# Got tail hair?



## AgilityIG (Feb 8, 2009)

So... I groomed Vinnie yesterday and his body is down to 1/2 inch blended into longer legs. It really makes his tail hair look so much longer! I just can't bring myself to cut it - I love it so much! I have evened it up a bit a few times, but I never take off more than about 1/8 of an inch. It's probably 6-7 inches long. LOL.


----------



## Birdie (Jun 28, 2009)

Lol!! 
WOW! I'm jealous! I don't blame you for not wanting to cut it, I only wish Desmond had a glorious tail like that! That's just beautiful. He looks great in the new groom; it does accentuate that pretty tail hair very nicely.


----------



## Reesmom (Feb 4, 2010)

Wow, it is long. He is such a cool guy. I like his tail hair!!!


----------



## AgilityIG (Feb 8, 2009)

Thanks!! I wanted to get rid of some more of that puppy hair. My goal is to have him in a Lion trim (PWD style) by the first weekend of June, so wanted to trim things down a bit so he has time to grow out a proper "jacket". He grows hair like crazy.


----------



## apoodleaday (Feb 22, 2010)

Once again some amazing photos!! 
It seems that his trim with shaved ears and long tail capture his true personality. He just looks like a whole lot of fun!
I love his tail


----------



## Fluffyspoos (Aug 11, 2009)

Omg his tail looks great!


----------



## Jessie's Mom (Mar 23, 2010)

lol - it does look great. it's reminding me of something - maybe like a beautiful fringed sail just flying in the wind! he has nice tail hair. jessie could never have that. she has some silver hairs throughout her coat. her coat is mainly still very chocolatey. however, her tail....ugh - lol - is ugly if not cut right. maybe i'm being too critical, but she has this silver streak in one spot. she definitely can't do poms on the end which is fine with me cause i don't care for them, so we do a plume. but nothing like vinny's! that's amazing.


----------



## myfunnyvalentine (Mar 9, 2010)

I hope you all don't take it in a bad way, but poodles aways remind me of horses and expecialy this one with a long mane.
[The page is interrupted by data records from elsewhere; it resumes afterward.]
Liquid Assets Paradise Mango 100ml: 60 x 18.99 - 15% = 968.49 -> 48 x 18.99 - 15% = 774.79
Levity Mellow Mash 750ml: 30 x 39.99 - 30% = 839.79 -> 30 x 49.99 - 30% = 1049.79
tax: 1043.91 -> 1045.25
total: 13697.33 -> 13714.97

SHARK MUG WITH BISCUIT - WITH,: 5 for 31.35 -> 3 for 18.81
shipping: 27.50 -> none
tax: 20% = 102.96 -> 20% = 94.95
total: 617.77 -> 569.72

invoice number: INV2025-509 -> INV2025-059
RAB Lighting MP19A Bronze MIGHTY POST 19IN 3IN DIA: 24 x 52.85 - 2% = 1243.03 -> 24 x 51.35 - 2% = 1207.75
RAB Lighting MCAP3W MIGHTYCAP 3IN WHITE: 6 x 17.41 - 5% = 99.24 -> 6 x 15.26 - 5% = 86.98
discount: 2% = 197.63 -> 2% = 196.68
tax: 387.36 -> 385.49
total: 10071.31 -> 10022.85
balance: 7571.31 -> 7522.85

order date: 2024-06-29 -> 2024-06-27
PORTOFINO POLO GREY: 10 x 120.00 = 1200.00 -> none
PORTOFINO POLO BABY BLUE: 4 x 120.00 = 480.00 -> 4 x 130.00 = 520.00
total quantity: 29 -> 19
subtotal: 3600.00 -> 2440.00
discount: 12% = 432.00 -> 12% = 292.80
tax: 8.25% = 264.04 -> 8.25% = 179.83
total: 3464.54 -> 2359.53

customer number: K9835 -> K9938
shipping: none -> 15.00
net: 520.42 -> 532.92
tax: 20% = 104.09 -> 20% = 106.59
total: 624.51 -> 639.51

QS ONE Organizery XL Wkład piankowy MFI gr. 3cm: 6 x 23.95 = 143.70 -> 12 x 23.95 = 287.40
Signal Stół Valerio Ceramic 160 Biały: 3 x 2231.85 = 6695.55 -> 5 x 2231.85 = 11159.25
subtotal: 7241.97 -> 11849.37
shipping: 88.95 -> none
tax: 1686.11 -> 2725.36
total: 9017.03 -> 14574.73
They are both so elegant. Vinnie looks very beautiful.


----------



## Jessie's Mom (Mar 23, 2010)

yes, that is so true! especially when they are running, they could remind you of horses. jessie thinks she is a tiny puppy and when she plays with smaller dogs, the way she uses her big feet and long legs reminds me of a pony romping - lol.


----------